Anesthetic Management
Measures for conservation of blood resources and body heat should
be carefully followed (see Chapter
40
, Chapter 47
,
and Chapter 48
). Invasive
monitoring may be essential, and improved postoperative analgesia by means of epidural
catheters should be strongly considered[150]
(see
Table 61-5
).
If the dissection will involve major pelvic vasculature or nerve
roots, the following additional measures may be taken.

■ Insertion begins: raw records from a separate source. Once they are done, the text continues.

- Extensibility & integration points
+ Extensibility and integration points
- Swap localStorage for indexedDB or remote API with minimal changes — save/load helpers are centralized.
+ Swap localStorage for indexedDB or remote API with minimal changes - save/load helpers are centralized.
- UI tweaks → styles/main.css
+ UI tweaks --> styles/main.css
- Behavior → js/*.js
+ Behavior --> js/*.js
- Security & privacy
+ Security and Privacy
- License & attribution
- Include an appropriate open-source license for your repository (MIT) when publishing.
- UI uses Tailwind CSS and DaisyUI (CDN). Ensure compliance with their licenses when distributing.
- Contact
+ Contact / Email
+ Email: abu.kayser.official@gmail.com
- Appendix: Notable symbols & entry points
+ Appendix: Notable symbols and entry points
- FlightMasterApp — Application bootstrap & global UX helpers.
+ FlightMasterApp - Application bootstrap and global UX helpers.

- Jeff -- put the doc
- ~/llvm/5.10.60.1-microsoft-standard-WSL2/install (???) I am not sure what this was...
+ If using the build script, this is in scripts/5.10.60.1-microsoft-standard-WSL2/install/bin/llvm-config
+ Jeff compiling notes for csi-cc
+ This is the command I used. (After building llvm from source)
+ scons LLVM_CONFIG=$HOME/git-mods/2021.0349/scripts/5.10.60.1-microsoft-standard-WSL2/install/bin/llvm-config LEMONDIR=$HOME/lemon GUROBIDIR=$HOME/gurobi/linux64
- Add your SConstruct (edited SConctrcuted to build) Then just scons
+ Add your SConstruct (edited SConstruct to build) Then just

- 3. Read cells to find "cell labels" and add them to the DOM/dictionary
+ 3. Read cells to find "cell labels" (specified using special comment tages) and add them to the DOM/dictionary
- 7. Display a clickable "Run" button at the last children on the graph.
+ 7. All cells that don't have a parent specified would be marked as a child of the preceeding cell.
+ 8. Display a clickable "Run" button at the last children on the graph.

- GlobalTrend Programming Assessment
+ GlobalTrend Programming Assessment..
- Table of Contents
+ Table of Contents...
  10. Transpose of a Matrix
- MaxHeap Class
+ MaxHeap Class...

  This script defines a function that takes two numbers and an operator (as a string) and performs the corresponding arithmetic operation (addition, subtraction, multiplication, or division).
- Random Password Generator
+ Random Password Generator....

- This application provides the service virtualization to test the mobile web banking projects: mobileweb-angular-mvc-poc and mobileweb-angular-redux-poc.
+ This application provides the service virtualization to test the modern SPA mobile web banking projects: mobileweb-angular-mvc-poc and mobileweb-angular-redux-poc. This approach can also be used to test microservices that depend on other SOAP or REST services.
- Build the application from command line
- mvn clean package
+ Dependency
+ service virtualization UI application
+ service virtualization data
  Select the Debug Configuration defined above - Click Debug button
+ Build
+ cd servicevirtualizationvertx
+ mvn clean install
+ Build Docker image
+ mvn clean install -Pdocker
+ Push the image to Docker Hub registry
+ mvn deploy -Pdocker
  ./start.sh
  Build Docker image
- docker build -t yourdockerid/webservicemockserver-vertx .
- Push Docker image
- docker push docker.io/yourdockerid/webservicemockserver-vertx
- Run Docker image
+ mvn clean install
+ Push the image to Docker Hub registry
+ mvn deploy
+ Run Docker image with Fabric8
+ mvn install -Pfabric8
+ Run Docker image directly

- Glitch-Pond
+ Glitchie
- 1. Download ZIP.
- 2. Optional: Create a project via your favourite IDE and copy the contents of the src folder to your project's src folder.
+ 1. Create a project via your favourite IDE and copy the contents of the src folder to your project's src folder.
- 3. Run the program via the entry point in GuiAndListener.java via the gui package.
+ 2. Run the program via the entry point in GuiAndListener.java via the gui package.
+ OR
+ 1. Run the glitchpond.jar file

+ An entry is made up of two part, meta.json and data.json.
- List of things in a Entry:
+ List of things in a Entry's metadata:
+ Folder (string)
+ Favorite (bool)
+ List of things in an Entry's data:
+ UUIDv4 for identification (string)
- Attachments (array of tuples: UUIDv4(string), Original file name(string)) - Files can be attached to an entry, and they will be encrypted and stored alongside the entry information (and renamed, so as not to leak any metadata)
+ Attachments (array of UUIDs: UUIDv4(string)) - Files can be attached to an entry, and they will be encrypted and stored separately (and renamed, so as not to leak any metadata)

Pulse oximetry in the lower
extremity (toe) can aid in judging adequacy of circulation, and SSEP monitoring of
L4-5 to S2 nerve roots may help to lessen the possibility of nerve damage during
en bloc dissections of the sacrum (see Table
61-5
) or during repair of pelvic fractures. If SSEP monitoring is used,
epidural anesthesia and inhalation anesthetics may be contraindicated. Additional
large-bore intravenous cannulas may be needed in anticipation of rapid fluid and
blood infusion during major resections.